2. There is no compromise between accuracy and privacy because: 

  • There is no privacy risk from the agent – because the data remains solely on their own personal supercomputer

  • Accuracy is improved – because multiple specialized post-trained variants of the models (different LORA layers but the same base model) can run efficiently on the same personal supercomputer

  • Complexity is reduced and thus the overall solution is more efficient – because a given user uses a small subset of use cases, agentic tools, and model variants, these can be kept efficiently in the 128 GB of built-in fast memory and thus run more optimally

But can users really post-train models themselves? Can these post-trained models actually outperform larger models? We have already proven they can. Business users can easily provide focused feedback on the reasoning steps of the models. Aible completely automates the post-training process from data collection to post training to validation to model management. We even showed that a small model like an 8 Billion parameter Llama variant can outperform 100 times larger proprietary models with 22 minutes of post-training. Note that we are already running 120 Billion parameter models on the NVIDIA DGX Spark and believe it will efficiently hold 405 Billion parameter models as well. So, the open source ‘small’ models here are much closer in size to the proprietary large language models that are only 2 to 10 times larger at this point.

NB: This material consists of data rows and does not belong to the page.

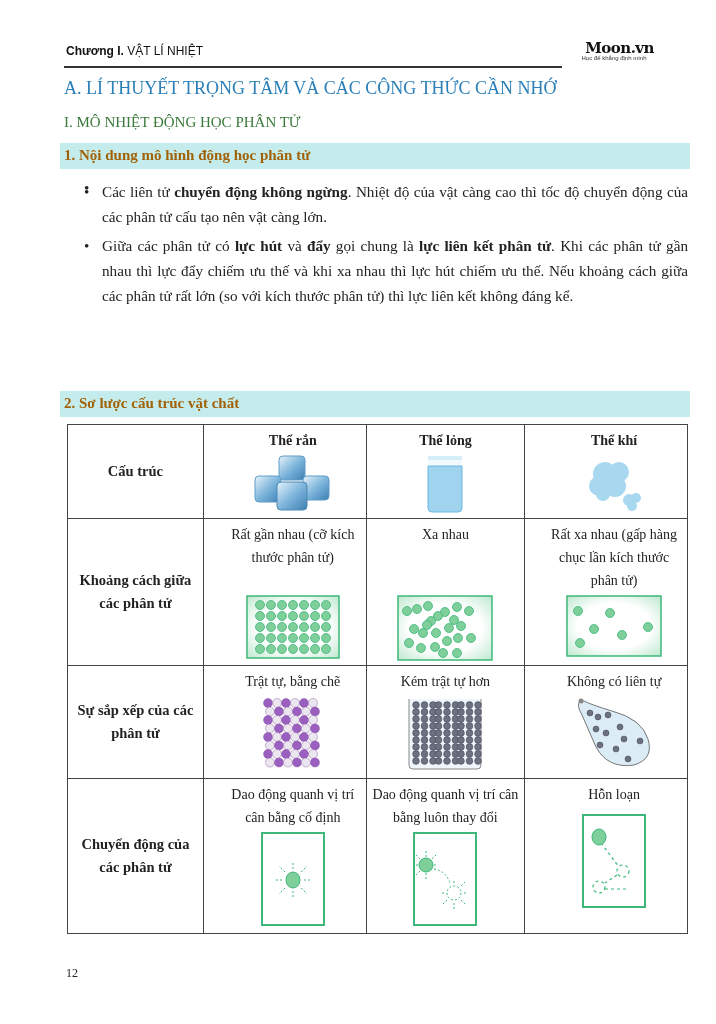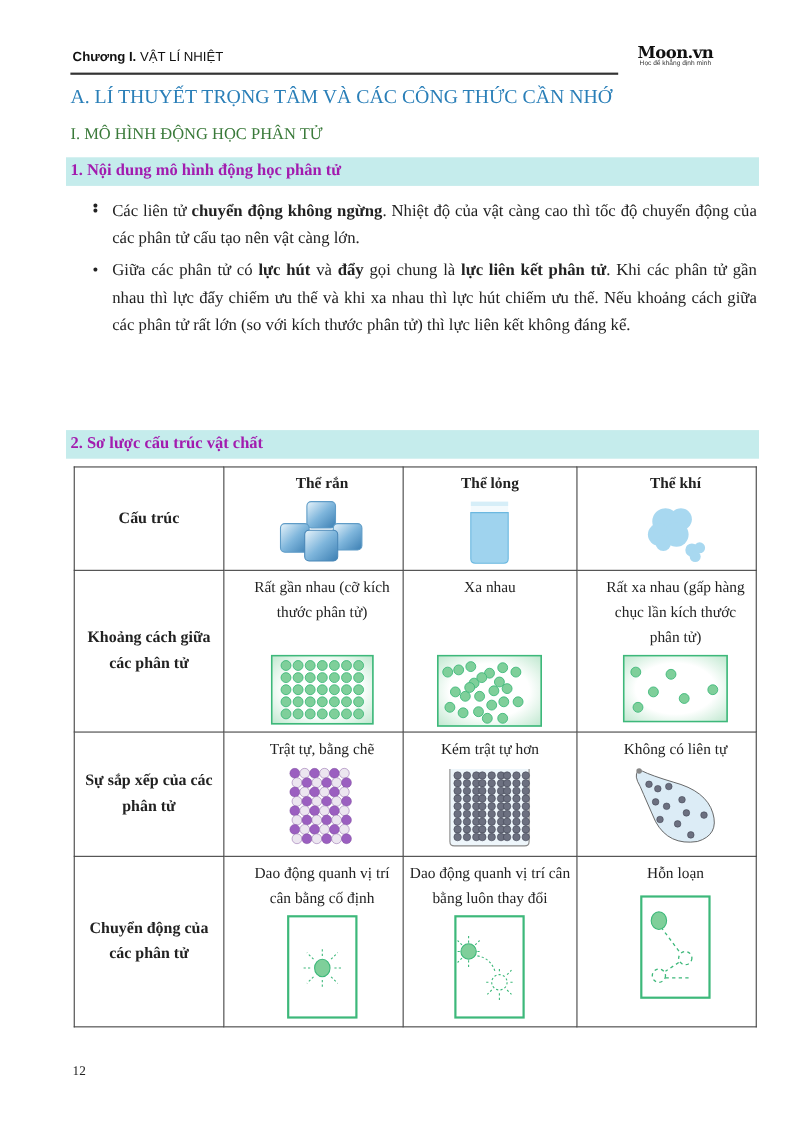"Moon.vn" .logo .name { text-align: none -> right }
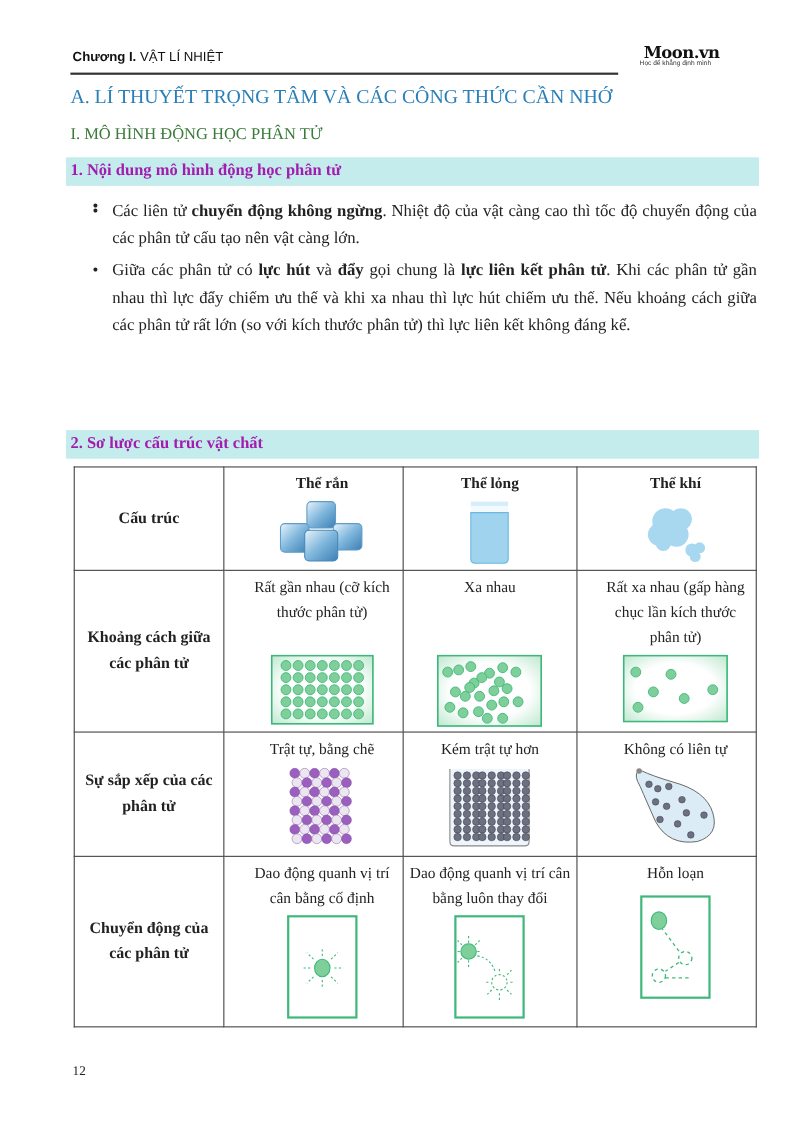"I. MÔ HÌNH ĐỘNG HỌC" div.h-i { text: HÌNH -> NHIỆT }
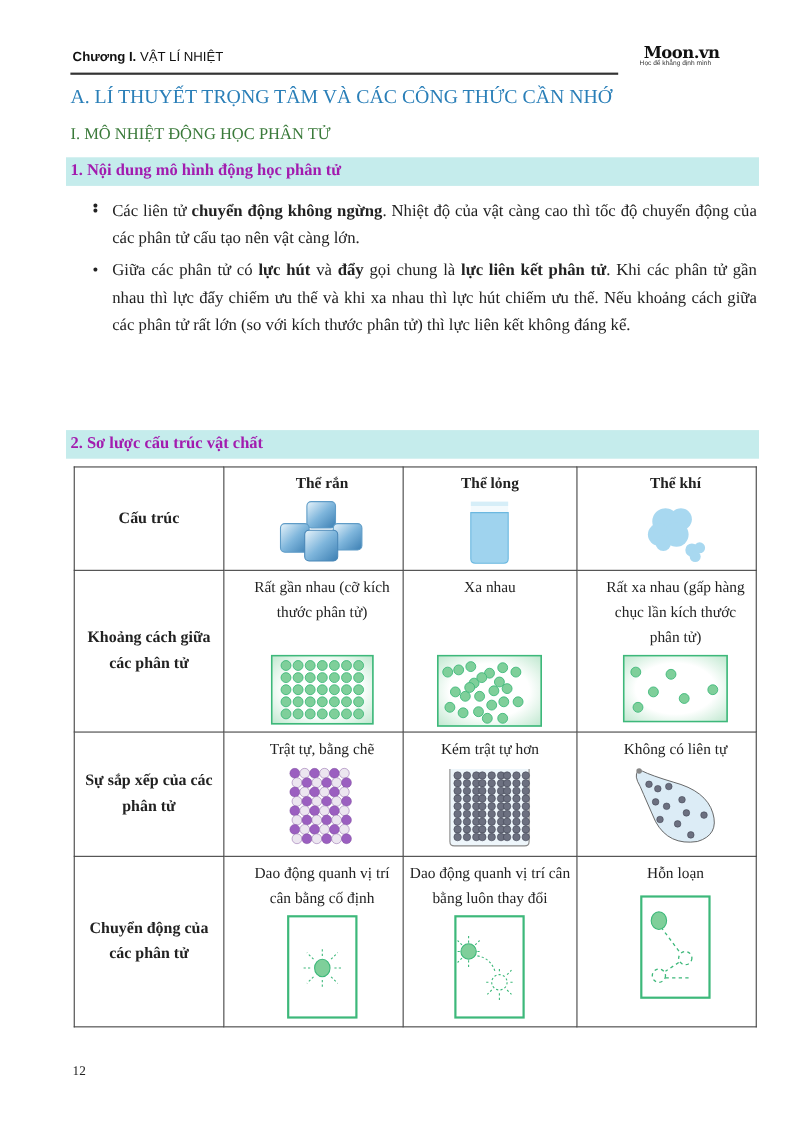"1. Nội dung mô hình" .band span { color: #a21caf -> #a16207 }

3. Agents can run on any platform while coordinating agents across multiple platforms because:

  • The exact same code that is running on the NVIDIA DGX Spark also runs on all three major clouds, on HPE and Dell Private Clouds, on most NVIDIA processors, at the telco edge as proven in the NVIDIA Aerial Lab and by Fujitsu/1Finity. Lighter workloads can even run on Intel Xeon processors.

  • The Aible agents can process data where it is in Snowflake, Big Query, Databricks,  Redshift, etc. and only move necessary metadata to the personal supercomputer where the agents are running

  • Aible uses open standards like Model Context Protocol (MCP) and open source capabilities like the NVIDIA Agent Toolkit that enables it to talk to a wide variety of agents that are being built into various platforms. Aible agents can talk to and coordinate across both Aible agents and standards compliant external agents.

But can a startup really run across all these platforms? Our partners have already publicly validated that we can. See NVIDIA, Intel, HPE, Google, Snowflake, AWS, Microsoft,  etc. and several other announcements are imminent. In fact, we spent seven years building the comprehensive solution that could be truly platform and model agnostic. The integration with other types of agents are assured by the open standards and tooling that we have adopted.

But, there is no better proof than the reactions of real users. At the Gartner Symposium event in October 2025, we asked users to build their own agents using Aible on the NVIDIA DGX Spark. Here are some videos of those interactions. The excitement is palpable.

Now where do we go from here? The DGX 1 was released 9 years before the DGX Spark. The DGX Spark is 1000X more powerful and 8X smaller. In the last couple of years, open source models have gone from 7 Billion parameters to over 405 Billion parameters. The personal supercomputer will only get smaller and the personal AI will only get smarter. In the not so distant future, each of us will have our own personal AI on our own personal supercomputers that keep our data private, understand our needs across use cases perfectly, and efficiently interact with the necessary external systems to get the job done. That is the empowering future Aible is building. Thus, our enduring motto since 2018: I am Aible!